• **What you need to do**
After locating the line with "height: 21px ->" in the entries below, output it and each following line up to and including the line with "html: <div>حداکثر قدرت", exactly and without pictures.

• **Exercise input**
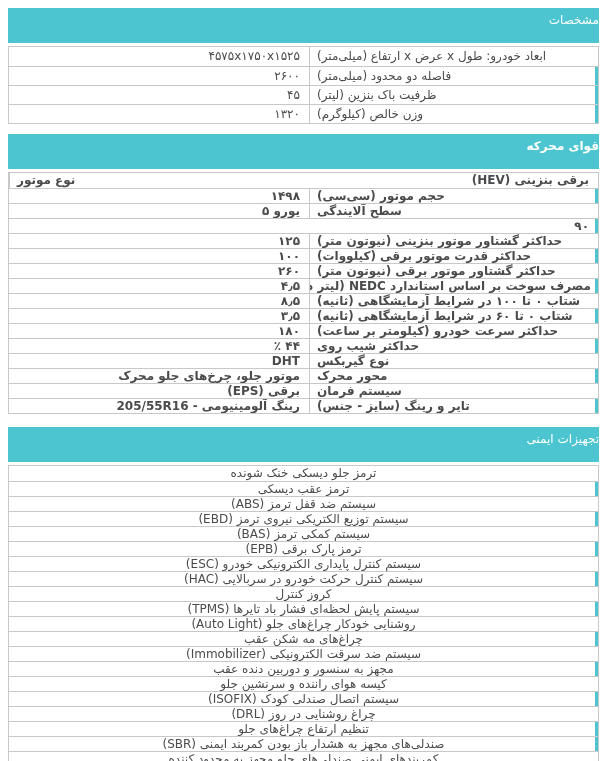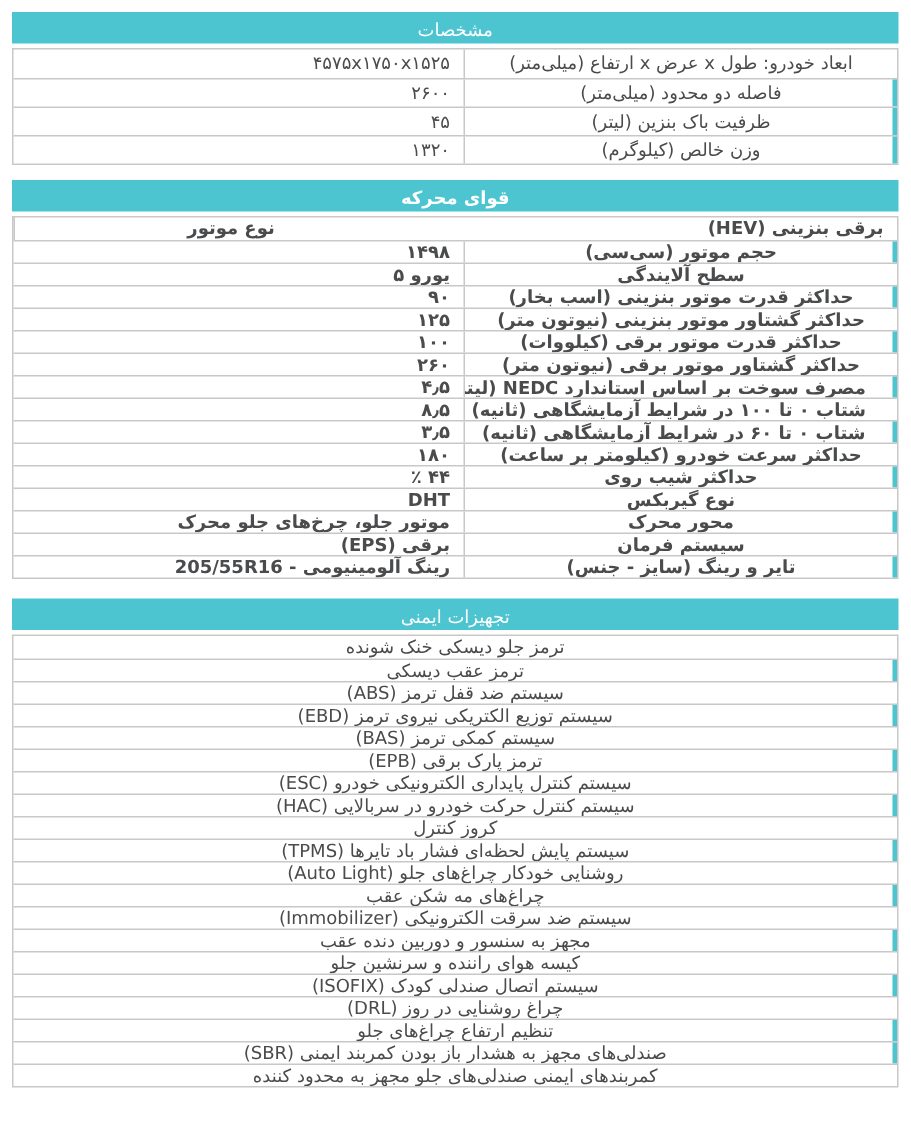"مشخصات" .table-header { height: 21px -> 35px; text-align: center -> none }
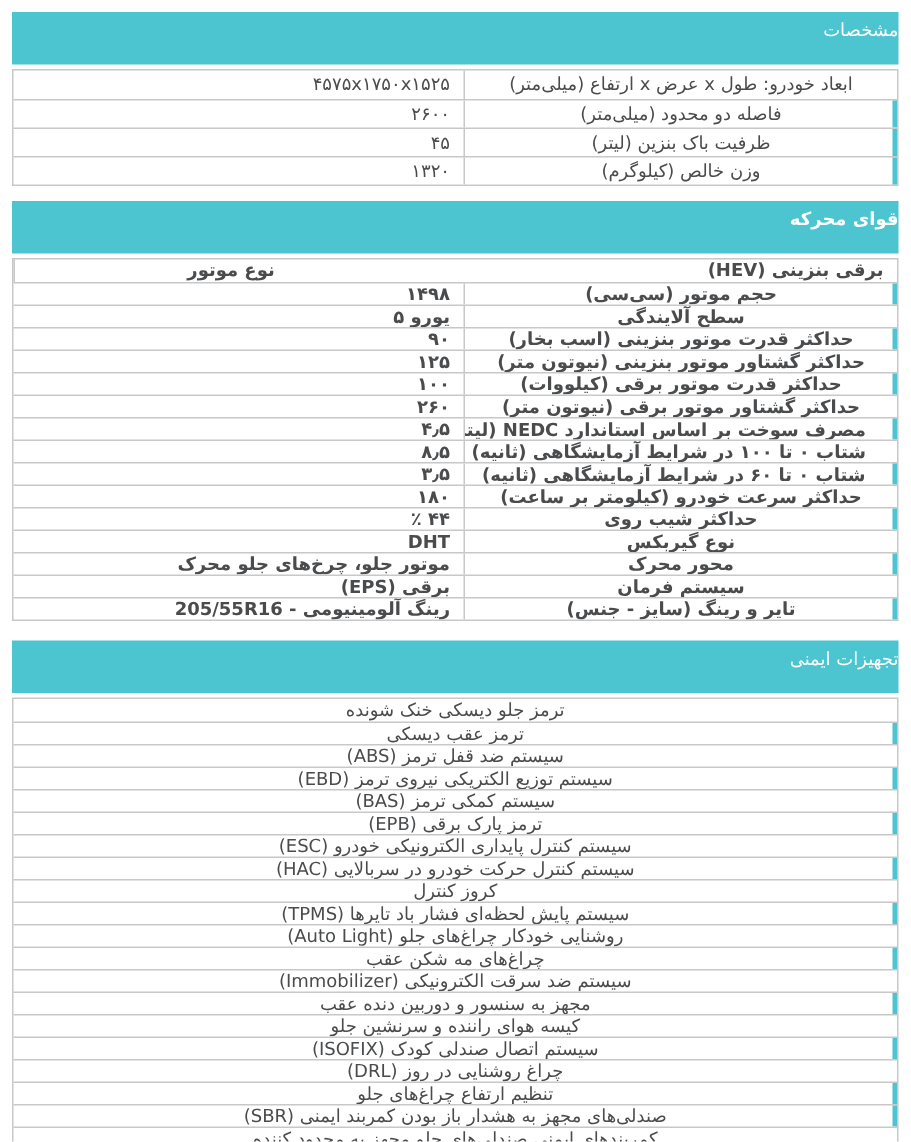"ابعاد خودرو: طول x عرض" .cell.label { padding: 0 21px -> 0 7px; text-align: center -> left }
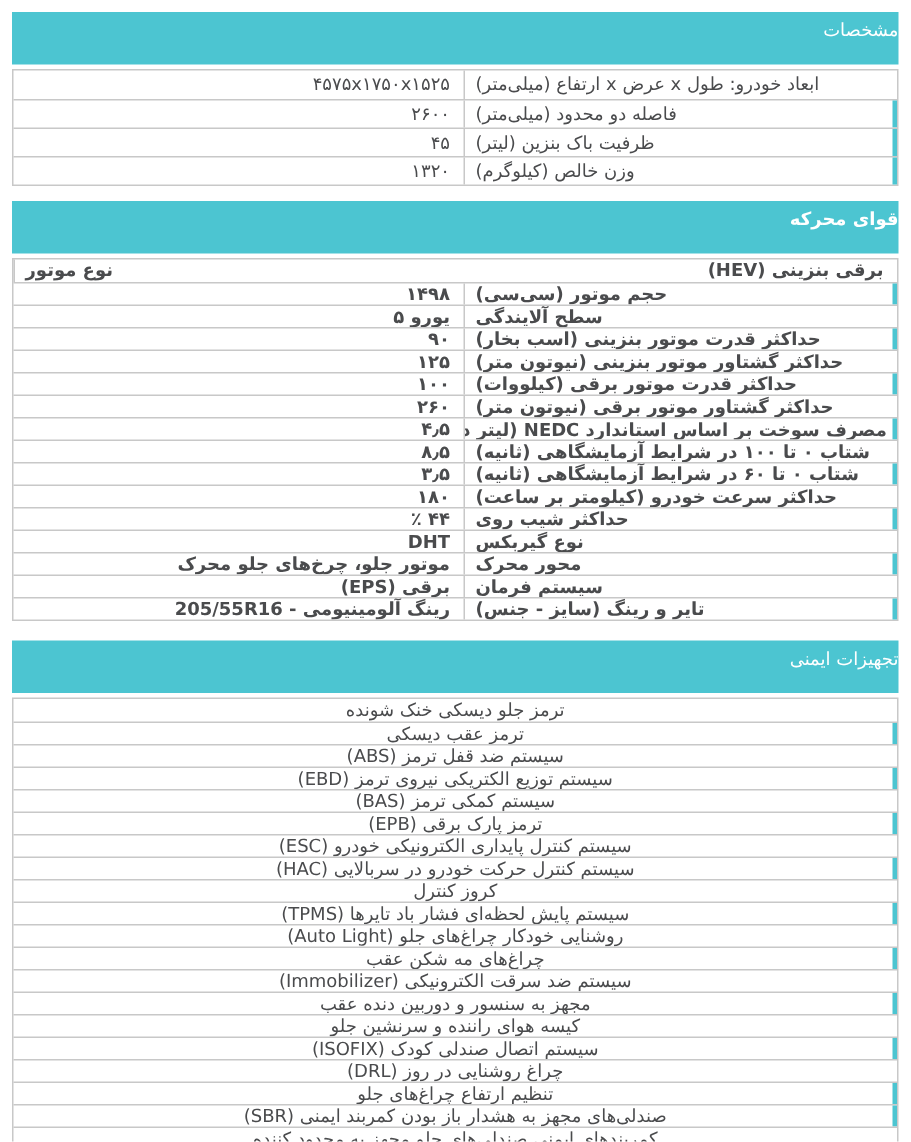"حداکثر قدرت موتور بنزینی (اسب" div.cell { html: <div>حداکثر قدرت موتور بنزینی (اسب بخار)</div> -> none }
...
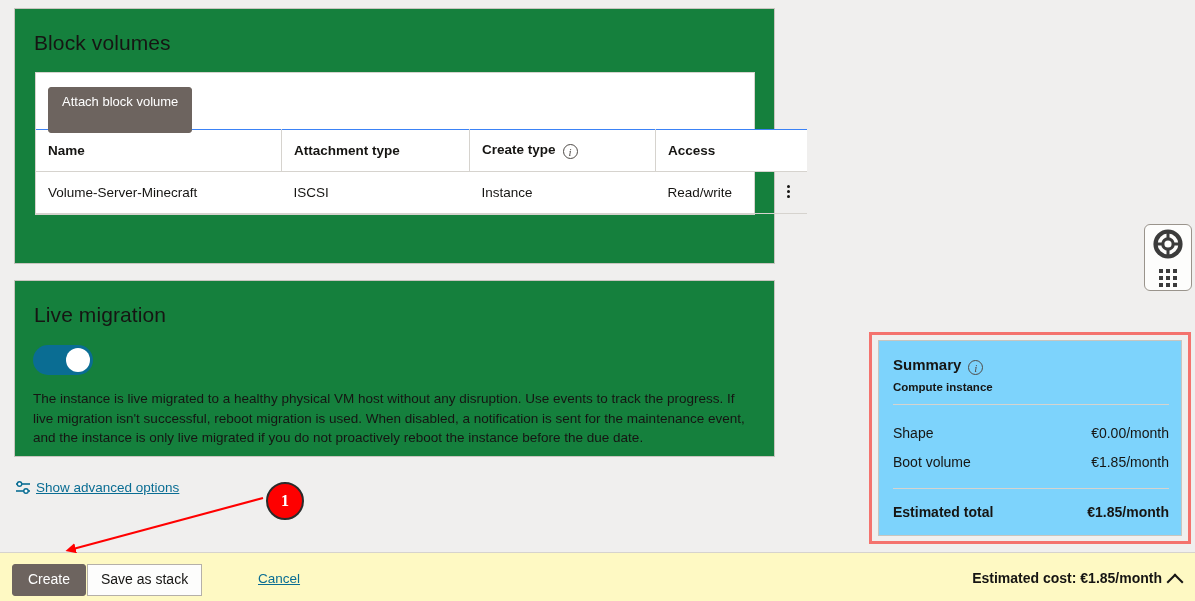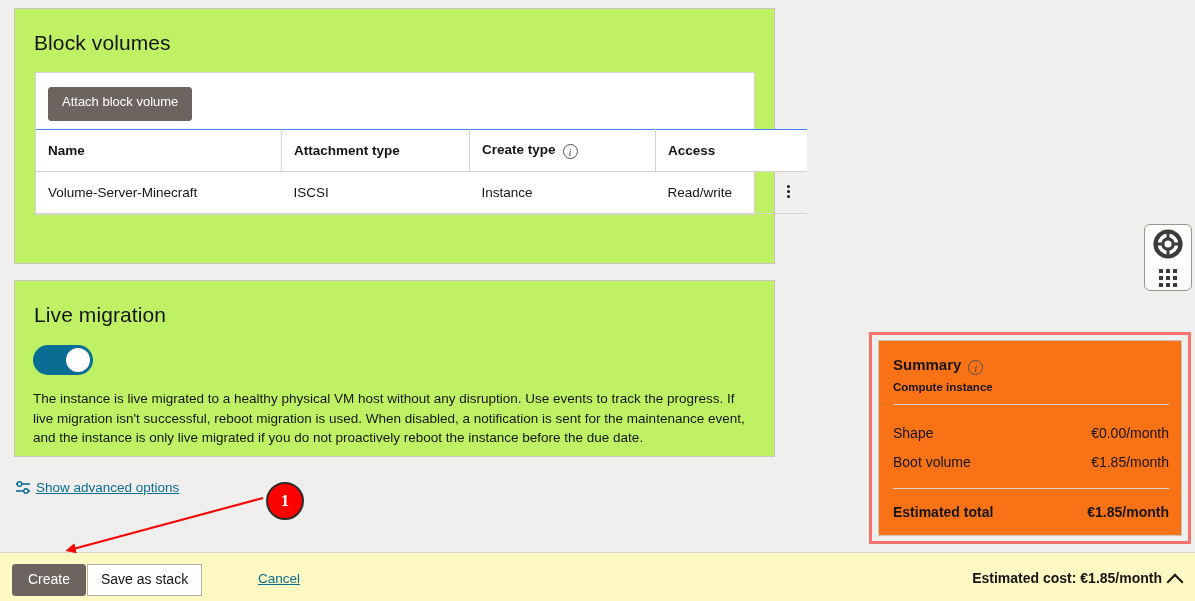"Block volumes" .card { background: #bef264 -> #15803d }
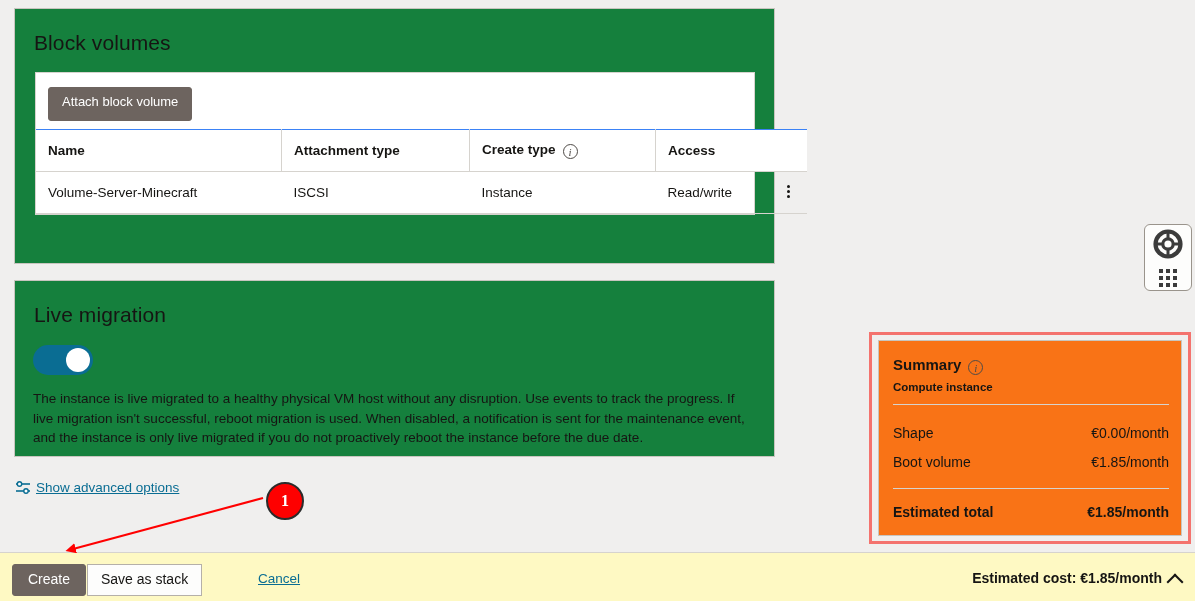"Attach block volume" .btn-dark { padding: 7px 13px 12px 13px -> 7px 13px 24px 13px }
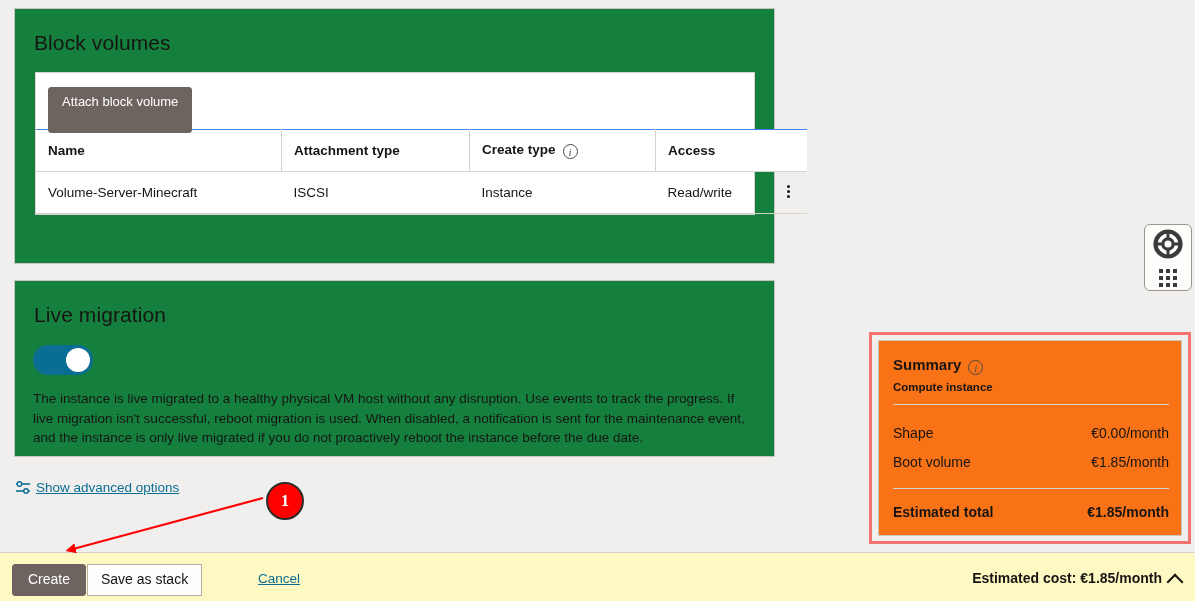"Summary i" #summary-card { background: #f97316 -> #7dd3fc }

• **Result of the exercise**
"مشخصات" .table-header { height: 21px -> 35px; text-align: center -> none }
"ابعاد خودرو: طول x عرض" .cell.label { padding: 0 21px -> 0 7px; text-align: center -> left }
"حداکثر قدرت موتور بنزینی (اسب" div.cell { html: <div>حداکثر قدرت موتور بنزینی (اسب بخار)</div> -> none }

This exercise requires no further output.